I know that numerous articles and even some books have listed the pros and cons of artificial intelligence (AI). Discussion of the technology in relation to computer-assisted coding (CAC) dramatically ramped up with the implementation of the 10th version of the International Classification of Disease (ICD) clinical modifications and procedural coding system. 

I’m not one to rehash old information, and I’m certainly not against cutting-edge technology. I like my smartphone, I’m a super geek about my laptop, and when software and hardware deliver on promises made, I’m blowing the trumpet to let others know.

From a perspective of personal experience, though, I can honestly say that for me and many I work with, the jury is still out on the viability of this technology being rolled out in all areas of healthcare coding for physicians and hospitals across our country. 

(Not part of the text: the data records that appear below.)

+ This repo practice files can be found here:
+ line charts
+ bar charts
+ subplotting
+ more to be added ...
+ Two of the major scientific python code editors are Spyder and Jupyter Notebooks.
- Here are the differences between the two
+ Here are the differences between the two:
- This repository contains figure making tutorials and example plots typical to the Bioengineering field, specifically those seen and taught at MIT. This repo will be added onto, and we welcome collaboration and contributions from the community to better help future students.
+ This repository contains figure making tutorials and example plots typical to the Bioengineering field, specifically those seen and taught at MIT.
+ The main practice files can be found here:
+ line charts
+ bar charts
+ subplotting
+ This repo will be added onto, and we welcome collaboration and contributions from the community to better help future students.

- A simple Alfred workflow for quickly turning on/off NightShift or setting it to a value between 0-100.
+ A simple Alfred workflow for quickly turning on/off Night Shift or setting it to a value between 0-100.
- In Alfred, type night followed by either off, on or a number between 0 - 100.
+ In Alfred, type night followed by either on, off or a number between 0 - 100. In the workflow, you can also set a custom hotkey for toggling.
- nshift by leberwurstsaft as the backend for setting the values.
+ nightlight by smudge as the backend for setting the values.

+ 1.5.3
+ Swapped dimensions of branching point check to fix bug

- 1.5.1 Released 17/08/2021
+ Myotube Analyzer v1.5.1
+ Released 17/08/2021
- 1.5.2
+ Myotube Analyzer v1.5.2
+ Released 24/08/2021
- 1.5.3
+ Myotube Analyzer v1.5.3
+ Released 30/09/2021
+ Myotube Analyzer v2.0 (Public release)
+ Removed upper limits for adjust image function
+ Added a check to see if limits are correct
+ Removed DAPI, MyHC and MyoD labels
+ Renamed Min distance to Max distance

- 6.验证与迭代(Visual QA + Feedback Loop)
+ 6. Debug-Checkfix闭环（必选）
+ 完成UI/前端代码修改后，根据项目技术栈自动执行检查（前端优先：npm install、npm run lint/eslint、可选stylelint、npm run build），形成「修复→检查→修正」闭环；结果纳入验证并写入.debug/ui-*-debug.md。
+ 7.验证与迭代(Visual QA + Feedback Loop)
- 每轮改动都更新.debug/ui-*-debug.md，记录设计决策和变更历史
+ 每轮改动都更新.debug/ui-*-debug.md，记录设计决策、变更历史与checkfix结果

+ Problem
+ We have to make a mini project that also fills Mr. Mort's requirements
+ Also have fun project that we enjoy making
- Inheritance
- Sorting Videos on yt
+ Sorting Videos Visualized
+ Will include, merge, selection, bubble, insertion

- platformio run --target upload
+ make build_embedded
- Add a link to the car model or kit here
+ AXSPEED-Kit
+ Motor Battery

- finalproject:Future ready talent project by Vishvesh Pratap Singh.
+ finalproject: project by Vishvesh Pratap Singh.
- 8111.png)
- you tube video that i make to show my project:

Previously, in the 1990s, I was working as a coding manager and compliance liaison for a national emergency department physician practice management company. I was enlisted to roll out some new software and hardware within our organization to be used for our clients. This technology was sold by a company called A-Life Medical, and it was not yet referred to as CAC. While I don’t know the details of the invoicing, upper management assured me it was at least $1 million.

The software was based on something called “natural language processing,” and it was previously utilized to properly analyze and send emails related to U.S. military needs during the Operation Desert Storm operations in Iraq. During brainstorming sessions between the inventors and some investors, it was thought that the technology could properly read physician transcription to properly assign an evaluation and management (E&M) code and some minor procedure CPT codes. The software focused on appropriate template design, header information, and supposedly, some contextual information within the document.

Findings of the A-Life coded information showed that only 25 percent of records needed to be reviewed and/or touched up for additional or revised coding, and the other 75 percent were “error-free,” based upon agreed-upon guidelines for code assignment.

Fast forward about 10 years, and A-Life Medical was purchased by a major healthcare software and publication organization – and with an eventual technology update and changes in terminology, voila, we have CAC.

Okay, enough background. What is up with this technology today, and is it as wonderful or scary as people make it out to be? There are usually two questions I’m always asked about CAC, which are:

  • Does it reduce hours related to coding?
  • Does it increase productivity for coders?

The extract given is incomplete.